◆ Task objective ◆
Among the lines of the data, copy those that hold "center".

(Records drawn from a dataset)
——

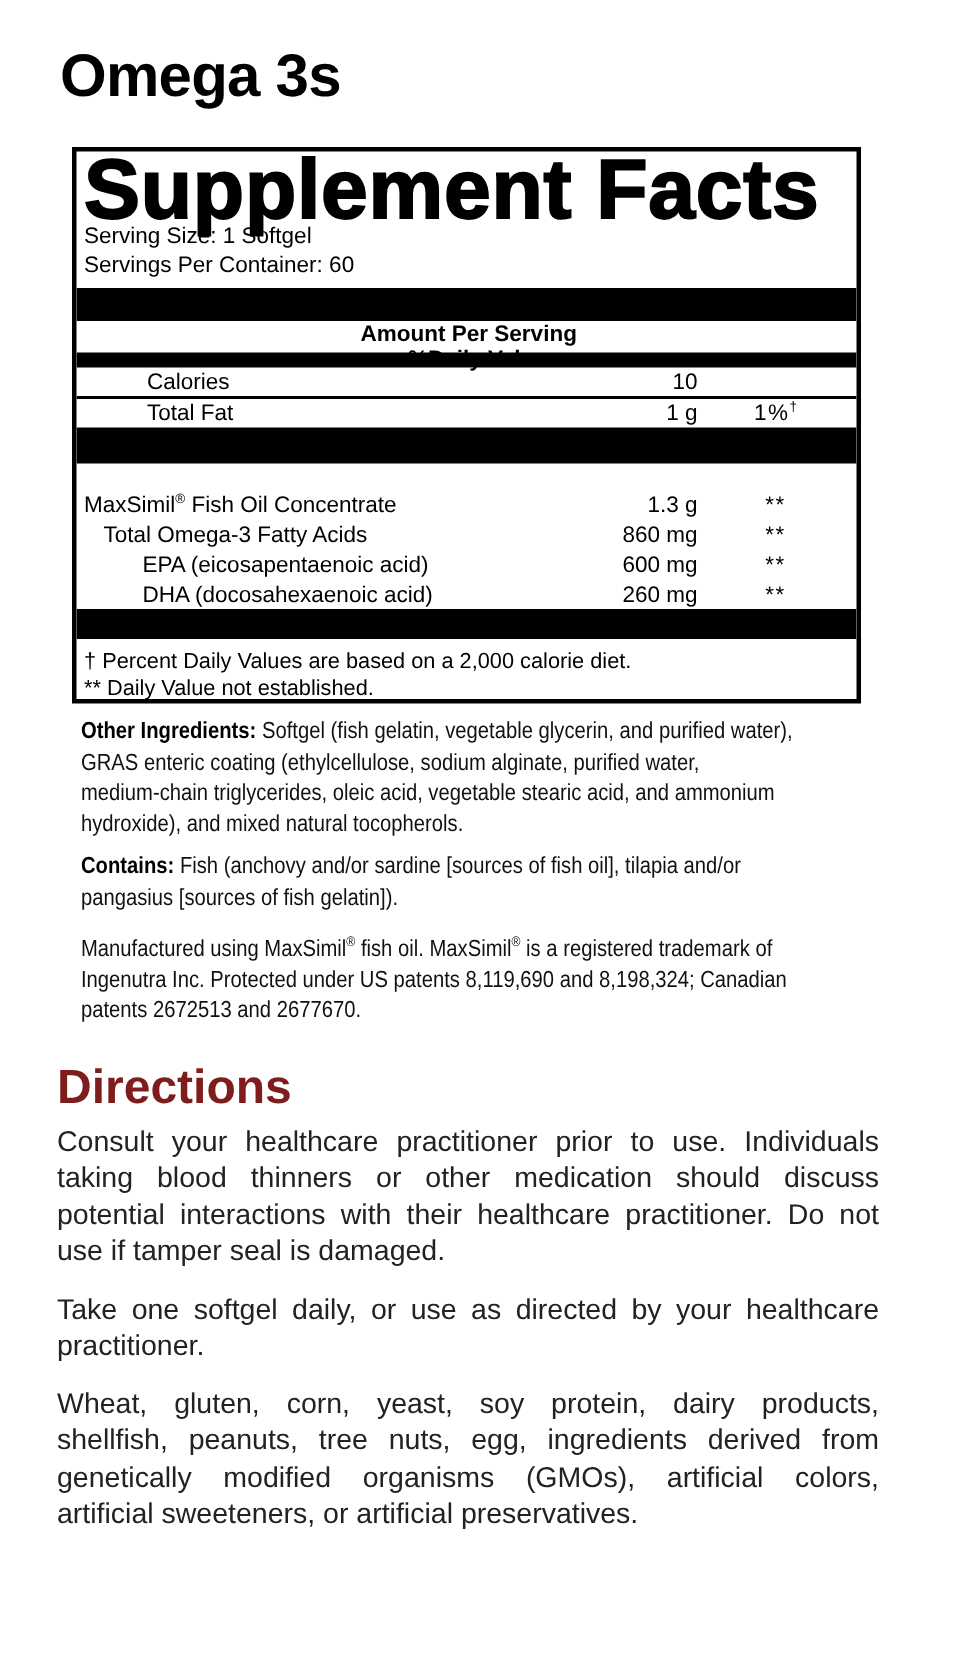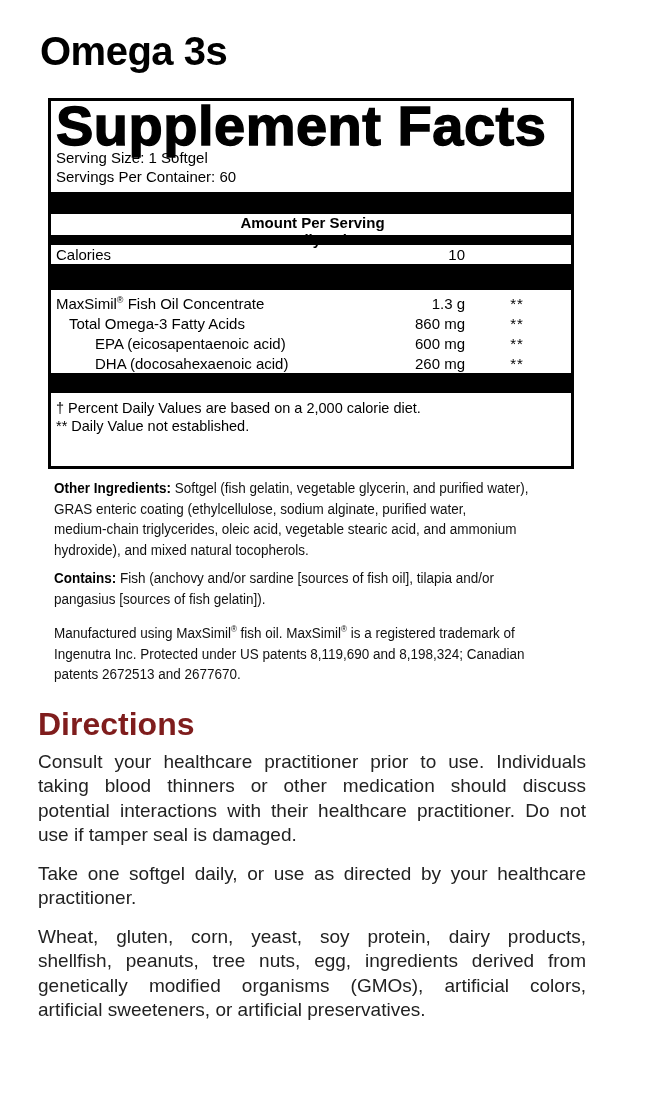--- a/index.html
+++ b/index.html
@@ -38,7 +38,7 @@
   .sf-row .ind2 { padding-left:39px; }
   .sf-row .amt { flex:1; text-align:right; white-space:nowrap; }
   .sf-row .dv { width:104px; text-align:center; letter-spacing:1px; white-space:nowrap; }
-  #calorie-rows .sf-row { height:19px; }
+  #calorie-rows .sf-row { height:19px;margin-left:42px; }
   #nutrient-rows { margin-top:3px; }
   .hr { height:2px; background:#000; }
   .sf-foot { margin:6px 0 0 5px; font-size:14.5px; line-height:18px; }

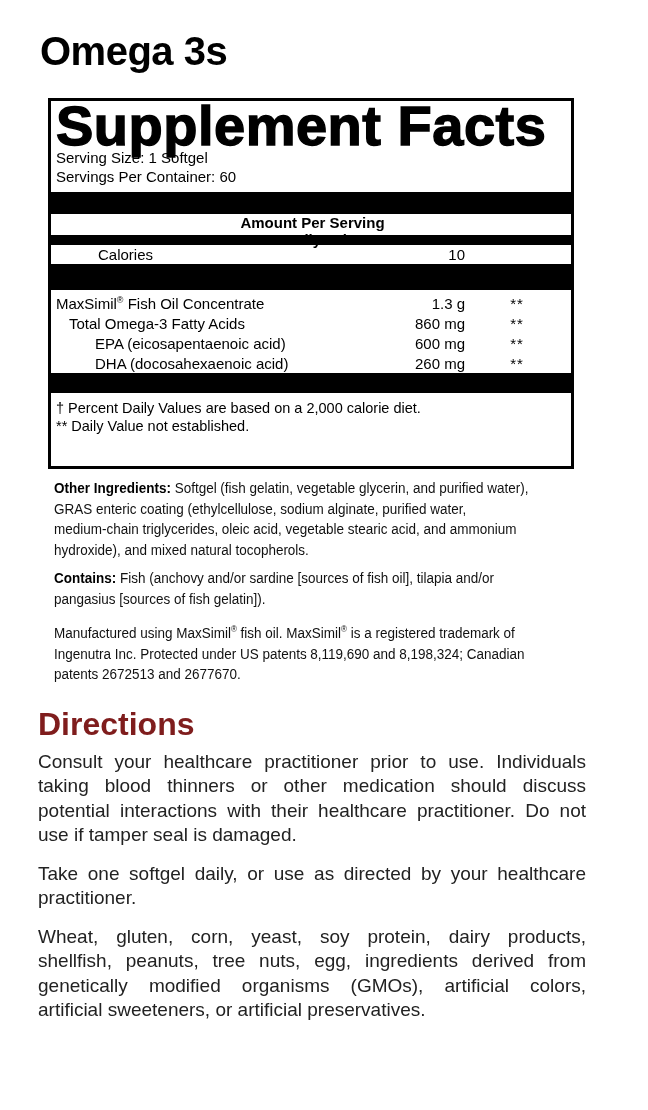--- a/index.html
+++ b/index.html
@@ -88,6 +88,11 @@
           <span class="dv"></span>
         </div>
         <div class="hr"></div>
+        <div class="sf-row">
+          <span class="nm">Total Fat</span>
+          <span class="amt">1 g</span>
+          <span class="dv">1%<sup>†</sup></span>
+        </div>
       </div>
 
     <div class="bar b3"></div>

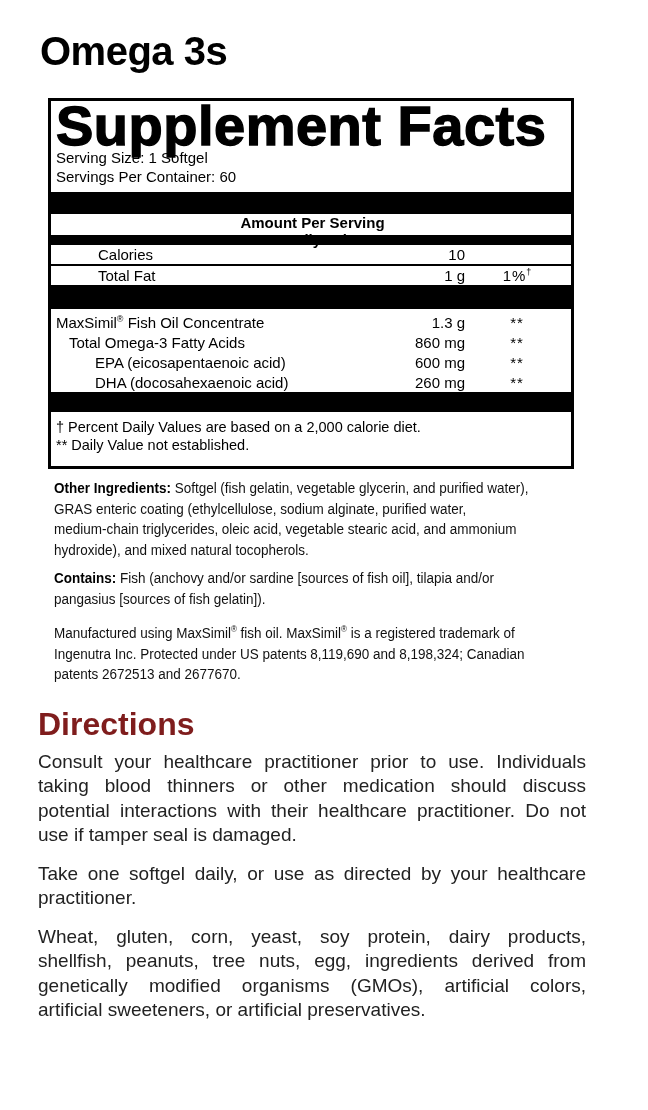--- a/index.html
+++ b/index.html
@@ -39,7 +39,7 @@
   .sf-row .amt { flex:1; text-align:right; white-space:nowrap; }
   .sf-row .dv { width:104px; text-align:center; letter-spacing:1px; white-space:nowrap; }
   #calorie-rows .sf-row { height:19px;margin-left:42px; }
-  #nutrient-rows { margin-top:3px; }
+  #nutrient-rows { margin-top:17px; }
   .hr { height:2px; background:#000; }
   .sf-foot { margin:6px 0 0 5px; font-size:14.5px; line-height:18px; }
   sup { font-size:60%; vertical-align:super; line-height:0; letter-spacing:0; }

——

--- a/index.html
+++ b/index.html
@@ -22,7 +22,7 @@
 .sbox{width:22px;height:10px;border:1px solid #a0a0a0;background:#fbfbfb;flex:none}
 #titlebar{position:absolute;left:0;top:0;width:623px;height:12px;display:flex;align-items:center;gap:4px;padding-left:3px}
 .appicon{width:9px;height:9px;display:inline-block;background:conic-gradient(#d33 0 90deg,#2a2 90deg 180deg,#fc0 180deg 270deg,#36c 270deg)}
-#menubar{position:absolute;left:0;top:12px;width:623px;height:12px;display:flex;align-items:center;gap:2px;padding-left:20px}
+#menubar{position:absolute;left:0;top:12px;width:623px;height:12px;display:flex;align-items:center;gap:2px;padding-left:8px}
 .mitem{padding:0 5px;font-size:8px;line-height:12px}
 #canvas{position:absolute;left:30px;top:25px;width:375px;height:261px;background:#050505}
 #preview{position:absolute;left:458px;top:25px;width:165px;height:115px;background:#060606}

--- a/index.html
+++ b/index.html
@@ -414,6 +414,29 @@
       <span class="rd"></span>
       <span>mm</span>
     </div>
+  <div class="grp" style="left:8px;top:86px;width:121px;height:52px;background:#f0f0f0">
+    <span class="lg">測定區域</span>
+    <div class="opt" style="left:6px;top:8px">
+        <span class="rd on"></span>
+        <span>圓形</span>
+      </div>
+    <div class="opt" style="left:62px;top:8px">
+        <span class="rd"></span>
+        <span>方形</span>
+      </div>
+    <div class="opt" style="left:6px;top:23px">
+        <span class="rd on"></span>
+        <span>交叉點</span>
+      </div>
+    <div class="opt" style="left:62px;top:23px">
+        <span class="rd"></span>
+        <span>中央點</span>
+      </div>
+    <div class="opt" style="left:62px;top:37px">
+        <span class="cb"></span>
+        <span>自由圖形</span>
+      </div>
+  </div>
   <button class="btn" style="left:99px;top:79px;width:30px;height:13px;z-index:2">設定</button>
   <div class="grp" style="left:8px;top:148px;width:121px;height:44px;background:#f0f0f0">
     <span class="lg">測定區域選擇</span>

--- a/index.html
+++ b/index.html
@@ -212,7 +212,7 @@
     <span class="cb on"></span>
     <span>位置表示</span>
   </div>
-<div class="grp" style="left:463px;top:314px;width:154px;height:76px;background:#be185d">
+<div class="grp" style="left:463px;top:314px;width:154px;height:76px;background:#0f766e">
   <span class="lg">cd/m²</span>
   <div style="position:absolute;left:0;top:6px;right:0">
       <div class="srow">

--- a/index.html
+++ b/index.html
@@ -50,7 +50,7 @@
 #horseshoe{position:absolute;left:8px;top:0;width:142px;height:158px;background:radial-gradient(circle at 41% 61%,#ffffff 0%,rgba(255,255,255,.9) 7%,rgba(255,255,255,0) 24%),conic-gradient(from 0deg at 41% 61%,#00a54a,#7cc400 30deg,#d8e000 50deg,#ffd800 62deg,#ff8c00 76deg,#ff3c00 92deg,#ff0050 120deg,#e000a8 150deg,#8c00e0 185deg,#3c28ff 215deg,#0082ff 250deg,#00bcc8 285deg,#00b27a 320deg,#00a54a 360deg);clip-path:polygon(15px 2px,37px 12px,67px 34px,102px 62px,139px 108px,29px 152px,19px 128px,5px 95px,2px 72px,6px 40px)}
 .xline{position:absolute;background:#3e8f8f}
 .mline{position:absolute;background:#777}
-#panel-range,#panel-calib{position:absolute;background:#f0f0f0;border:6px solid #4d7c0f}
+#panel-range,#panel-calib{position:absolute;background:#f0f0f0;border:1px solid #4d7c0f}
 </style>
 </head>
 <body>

——

◆ Your response ◆
   .sf-row .dv { width:104px; text-align:center; letter-spacing:1px; white-space:nowrap; }
   .sf-row .dv { width:104px; text-align:center; letter-spacing:1px; white-space:nowrap; }
 #titlebar{position:absolute;left:0;top:0;width:623px;height:12px;display:flex;align-items:center;gap:4px;padding-left:3px}
-#menubar{position:absolute;left:0;top:12px;width:623px;height:12px;display:flex;align-items:center;gap:2px;padding-left:20px}
+#menubar{position:absolute;left:0;top:12px;width:623px;height:12px;display:flex;align-items:center;gap:2px;padding-left:8px}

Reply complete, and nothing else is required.